Exactly-once is expensive and rarely necessary. The practical target for most systems is at-least-once delivery + idempotent consumers. Design your consumer to handle duplicate delivery safely (using a deduplication key), and you get effectively-once semantics at much lower overhead than true exactly-once transactions.

Ordering Guarantees in Kafka

Kafka guarantees ordering within a partition. All messages with the same key go to the same partition — so all events for orderId=8271 are processed in order. Events across different partitions (different orderIds) may interleave. If global ordering across entities is required, use a single partition — but this eliminates parallelism.

Error Handling & Dead Letter Queues

// FAILURES ARE EVENTS TOO

In EDA, processing failures must not block the message pipeline. A Dead Letter Queue (DLQ) captures messages that failed processing after all retry attempts. The DLQ preserves failed messages for investigation and re-processing without stalling the main consumer.

Python — Retry with Exponential Backoff + DLQ

import time, math, json, logging
from dataclasses import dataclass

@dataclass
class RetryPolicy:
    max_attempts: int = 5
    base_delay_ms: int = 200
    max_delay_ms: int = 30_000
    jitter: bool = True

def backoff_delay(attempt: int, policy: RetryPolicy) -> float:
    """Exponential backoff: 200ms, 400ms, 800ms, 1.6s, 3.2s, ..."""
    delay = policy.base_delay_ms * (2 ** attempt)
    delay = min(delay, policy.max_delay_ms)
    if policy.jitter:
        delay *= (0.5 + math.random() * 0.5)   # ±25% jitter prevents thundering herd
    return delay / 1000                            # convert to seconds

def process_with_retry(consumer, dlq_producer, policy: RetryPolicy):
    while True:
        msg = consumer.poll(timeout_ms=5000)
        if not msg: continue

        attempt = 0
        while attempt < policy.max_attempts:
            try:
                process_event(msg.value())
                consumer.commit()
                break
            except TransientError as e:            # DB timeout, downstream 503, etc.
                attempt += 1
                if attempt >= policy.max_attempts:
                    send_to_dlq(dlq_producer, msg, e, attempt)
                    consumer.commit()              # commit to advance — don't re-process
                else:
                    time.sleep(backoff_delay(attempt, policy))
            except PoisonPillError as e:           # Malformed message — don't retry
                send_to_dlq(dlq_producer, msg, e, attempt=0)
                consumer.commit()
                break

def send_to_dlq(producer, original_msg, error, attempt):
    dlq_event = {
        "originalTopic": original_msg.topic(),
        "originalPartition": original_msg.partition(),
        "originalOffset": original_msg.offset(),
        "payload": original_msg.value(),
        "error": str(error),
        "errorType": type(error).__name__,
        "failedAt": datetime.utcnow().isoformat(),
        "attempts": attempt
    }
    producer.produce('orders.placed.dlq', json.dumps(dlq_event))
    logging.error(f"Message sent to DLQ after {attempt} attempts: {error}")

Idempotency

// SAFE TO PROCESS TWICE — ALWAYS

At-least-once delivery means your consumer will receive the same message more than once — guaranteed.
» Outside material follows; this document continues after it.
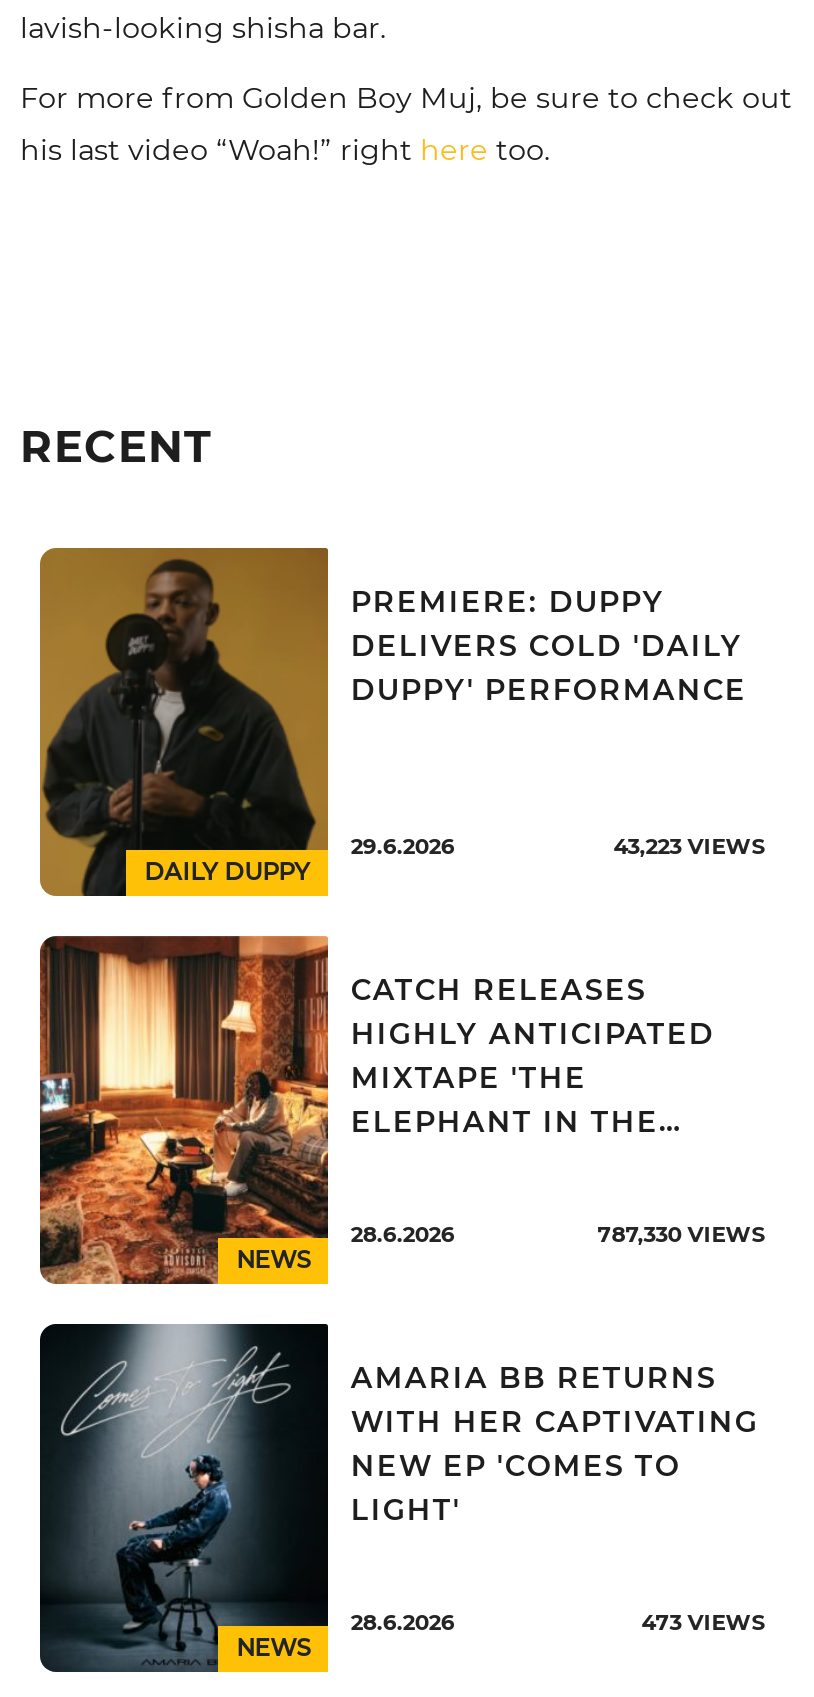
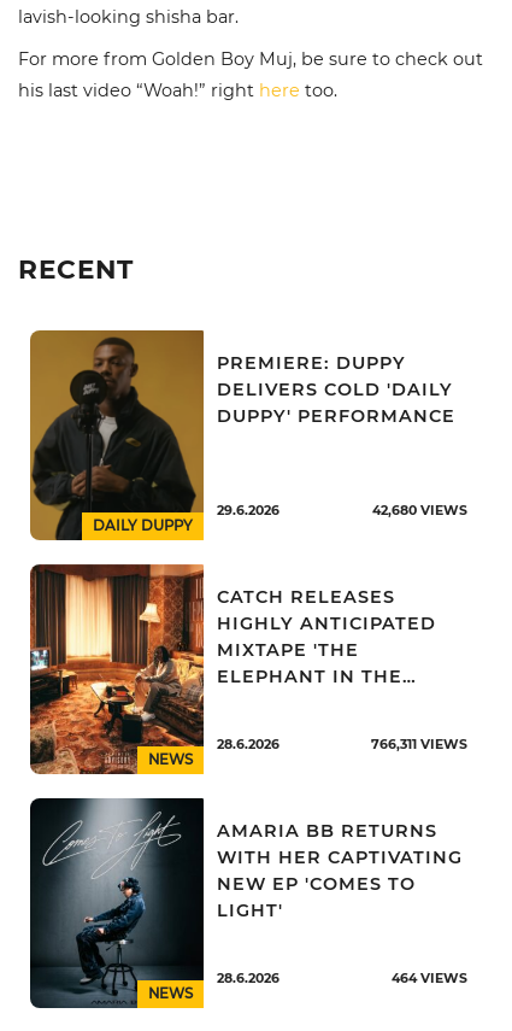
[614,833,766,859] 43,223 VIEWS -> [372,502,467,518] 42,680 VIEWS
[598,1221,766,1247] 787,330 VIEWS -> [371,736,467,752] 766,311 VIEWS
[642,1609,766,1635] 473 VIEWS -> [391,970,467,986] 464 VIEWS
A consumer that can be safely re-executed with the same message (same result as processing it once) is idempotent. Idempotency is the practical alternative to expensive exactly-once transactions.
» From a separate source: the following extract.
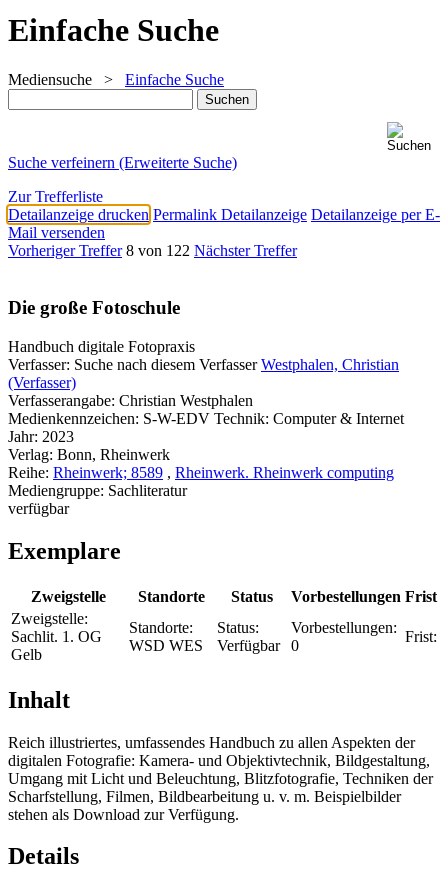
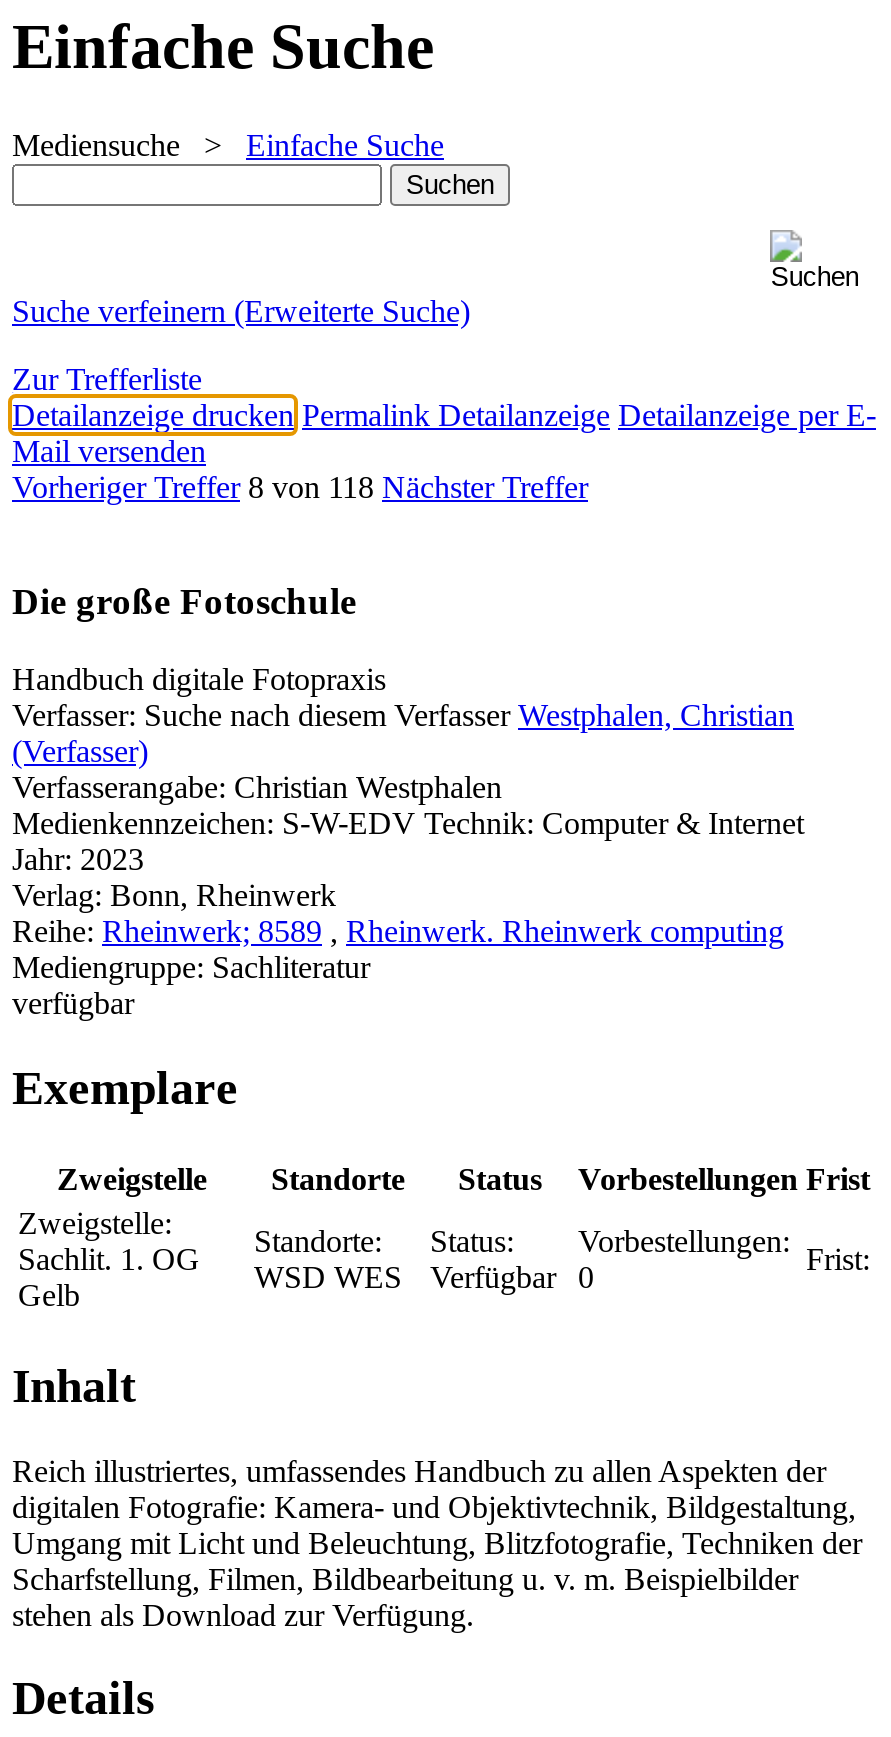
[8,242,297,260] Vorheriger Treffer 8 von 122 Nächster Treffer -> [12,471,588,505] Vorheriger Treffer 8 von 118 Nächster Treffer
Database-Level Idempotency

Use the event's unique ID (eventId or messageId) as a deduplication key. Store processed IDs in a processed_events table with a unique constraint. INSERT … ON CONFLICT DO NOTHING makes re-processing a no-op. Prune old records after your retention window.

Natural Idempotency

Design operations to be naturally idempotent where possible: SET balance = 142.00 is idempotent; INCREMENT balance BY 10 is not. UPSERT is idempotent; INSERT is not. Use version fields and optimistic locking to detect and discard stale re-deliveries.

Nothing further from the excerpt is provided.